Activity: Retype, exactly and with nothing added, the lines from the one showing "Forgács Edit | dicséret: True -> False" through the final line of the material. Omit pictures.

◇ ◇ ◇ ◇ ◇ ◇ ◇

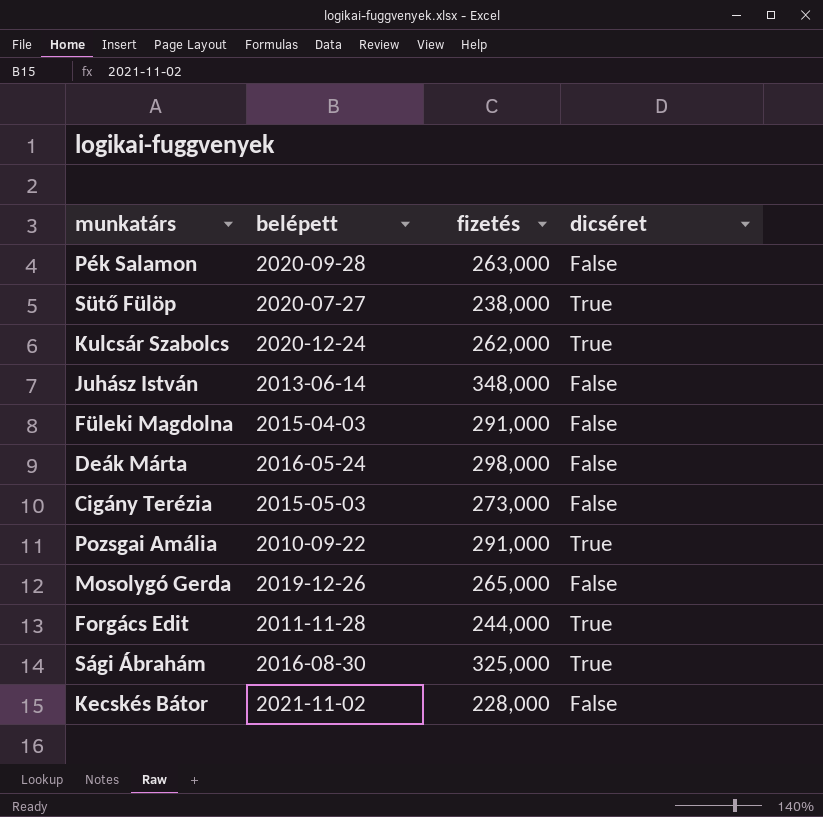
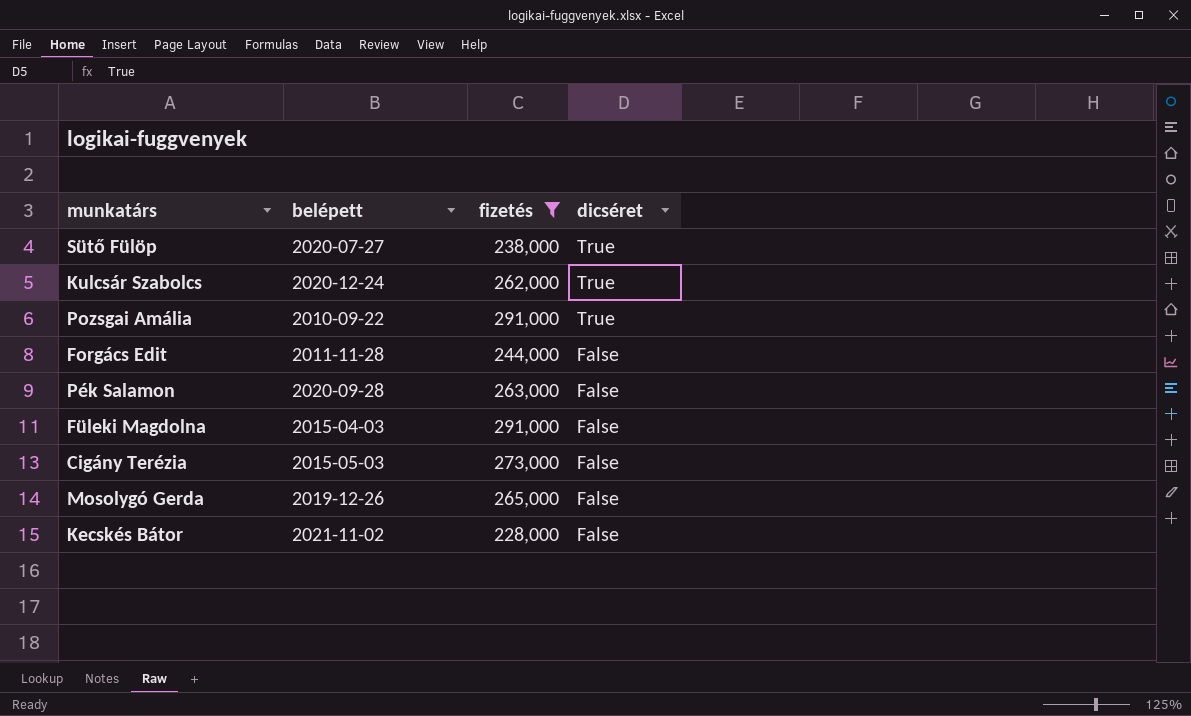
filter: none -> fizetés <= 291,000
row order: none -> dicséret descending
Forgács Edit | dicséret: True -> False

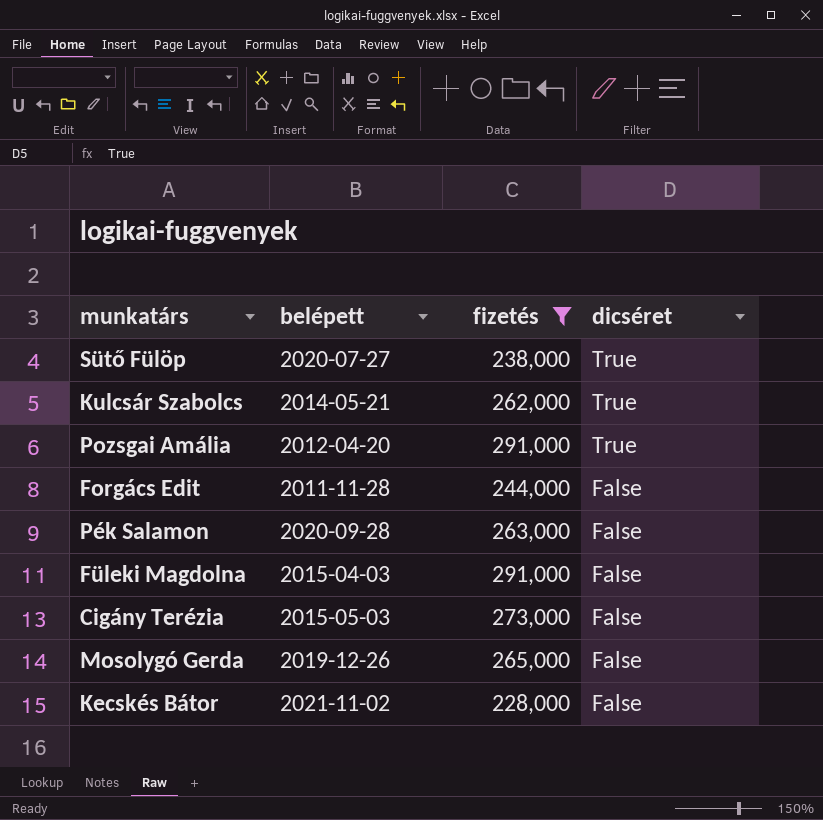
Kulcsár Szabolcs | belépett: 2020-12-24 -> 2014-05-21
Pozsgai Amália | belépett: 2010-09-22 -> 2012-04-20

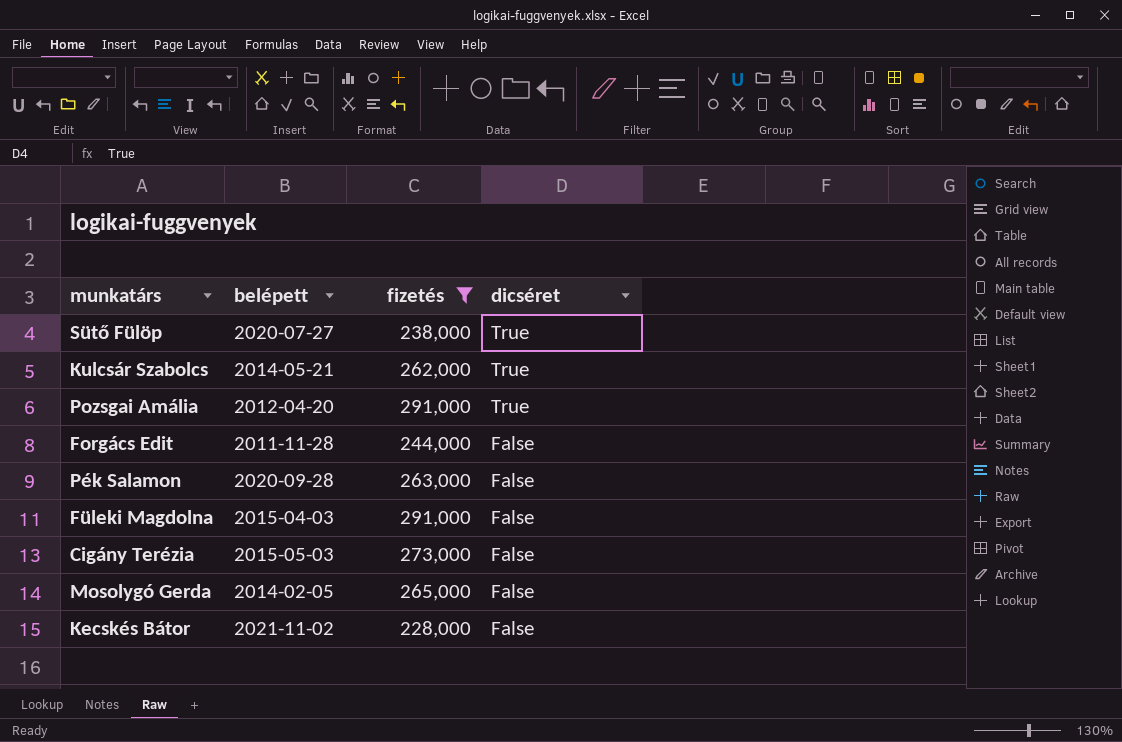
Mosolygó Gerda | belépett: 2019-12-26 -> 2014-02-05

◇ ◇ ◇ ◇ ◇ ◇ ◇

Your response:
Forgács Edit | dicséret: True -> False

Kulcsár Szabolcs | belépett: 2020-12-24 -> 2014-05-21
Pozsgai Amália | belépett: 2010-09-22 -> 2012-04-20

Mosolygó Gerda | belépett: 2019-12-26 -> 2014-02-05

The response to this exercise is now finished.